§ **Task instructions**: Could the entries below be transcribed word for word, with the pictures omitted?

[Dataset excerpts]
================
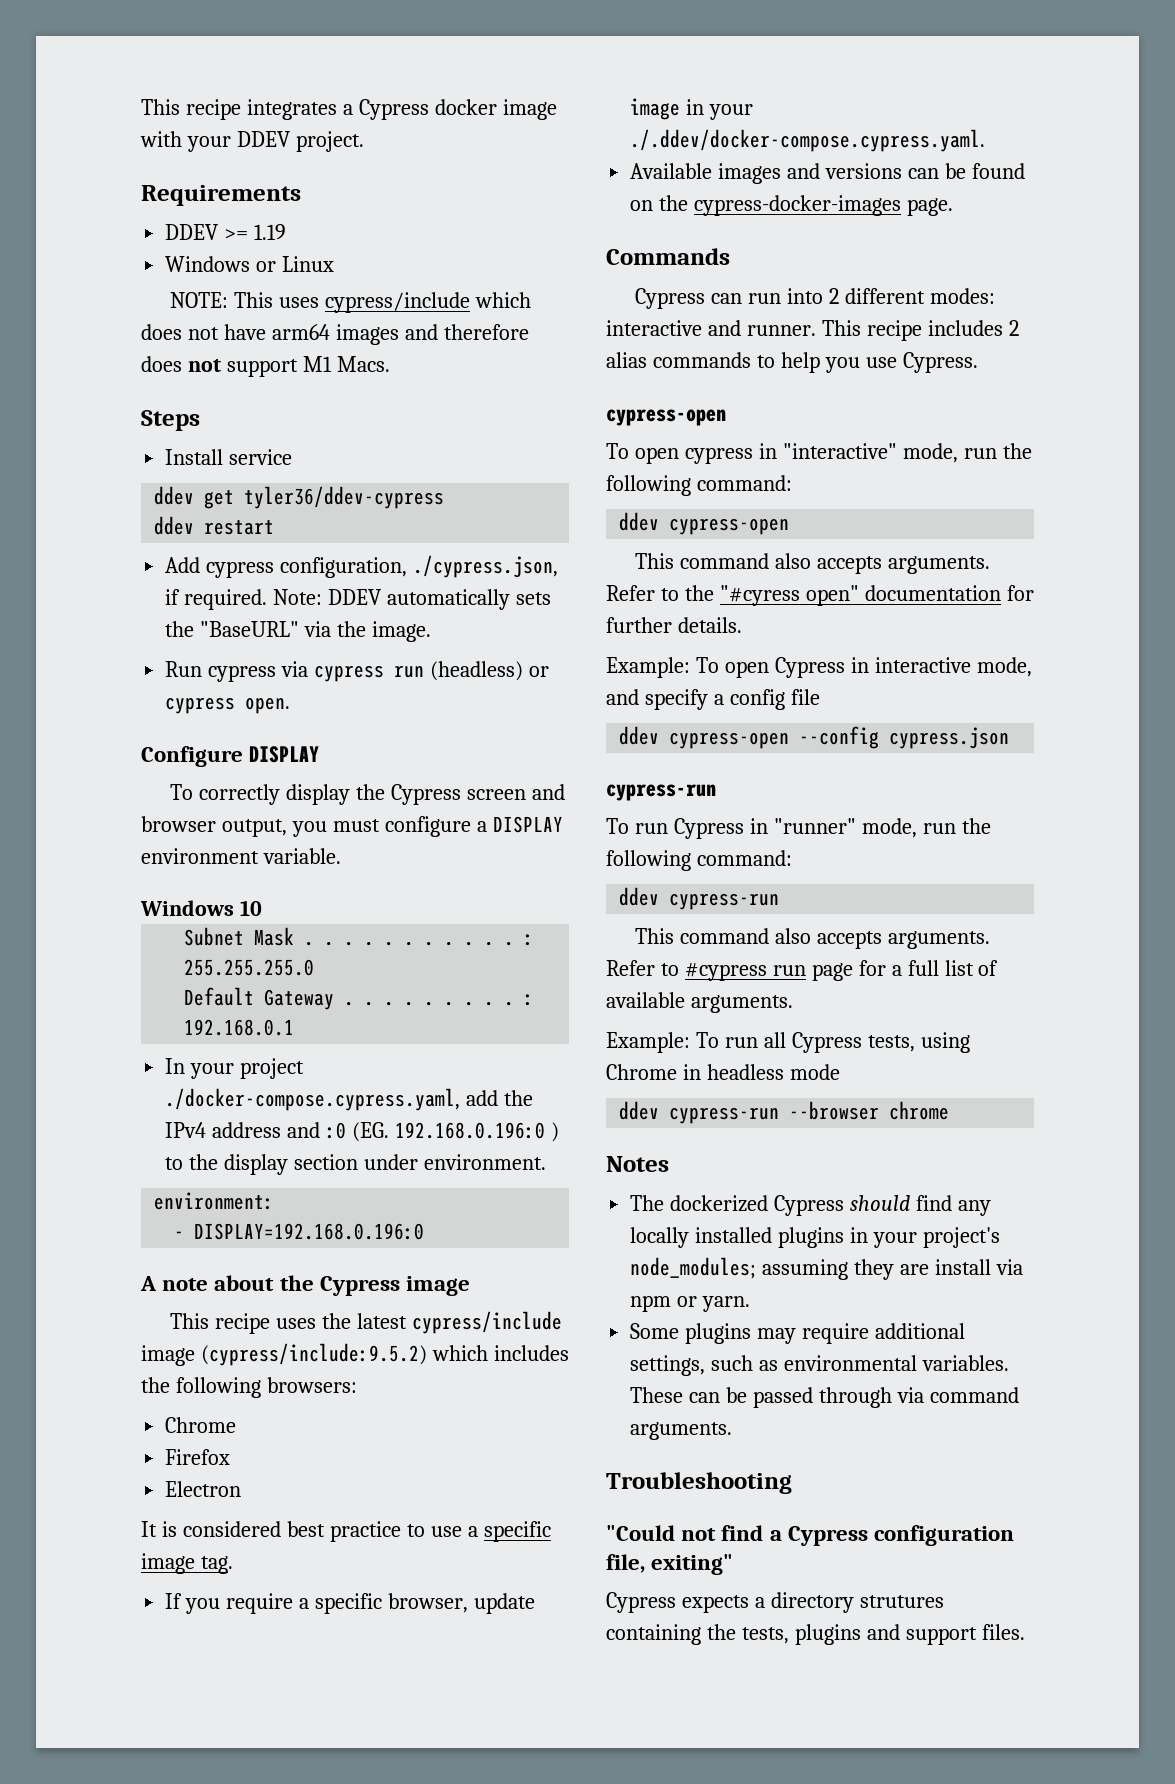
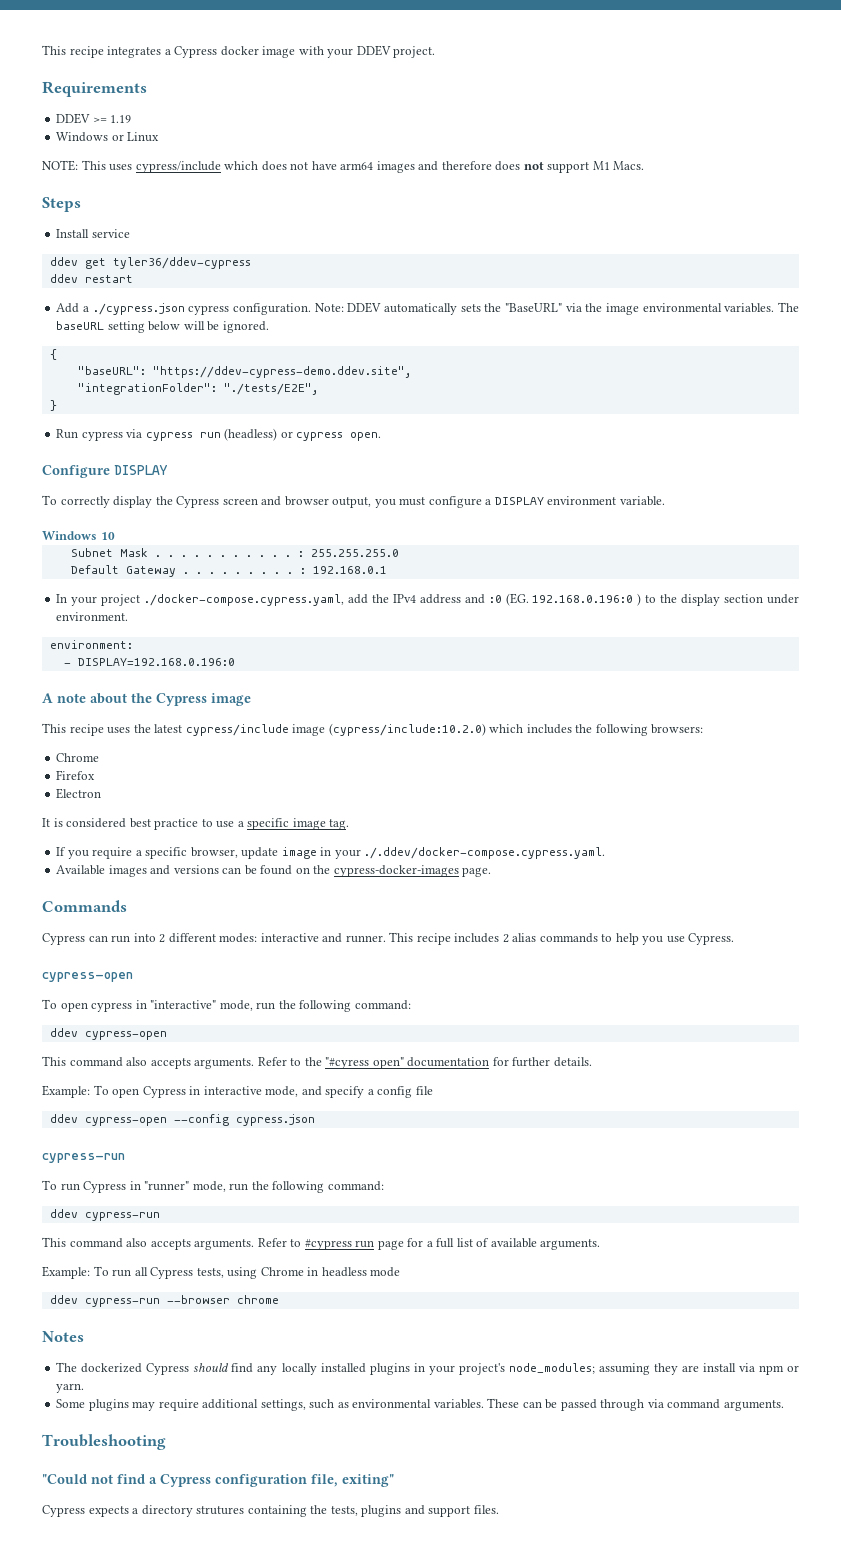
- Add cypress configuration, ./cypress.json, if required.
+ Add a ./cypress.json cypress configuration.
- Note: DDEV automatically sets the "BaseURL" via the image.
+ Note: DDEV automatically sets the "BaseURL" via the image environmental variables. The baseURL setting below will be ignored.
+ {
+ "baseURL": "https://ddev-cypress-demo.ddev.site",
+ "integrationFolder": "./tests/E2E",
+ }
- This recipe uses the latest cypress/include image (cypress/include:9.5.2) which includes the following browsers:
+ This recipe uses the latest cypress/include image (cypress/include:10.2.0) which includes the following browsers:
================
§ **Task response**:
- Add cypress configuration, ./cypress.json, if required.
+ Add a ./cypress.json cypress configuration.
- Note: DDEV automatically sets the "BaseURL" via the image.
+ Note: DDEV automatically sets the "BaseURL" via the image environmental variables. The baseURL setting below will be ignored.
+ {
+ "baseURL": "https://ddev-cypress-demo.ddev.site",
+ "integrationFolder": "./tests/E2E",
+ }
- This recipe uses the latest cypress/include image (cypress/include:9.5.2) which includes the following browsers:
+ This recipe uses the latest cypress/include image (cypress/include:10.2.0) which includes the following browsers:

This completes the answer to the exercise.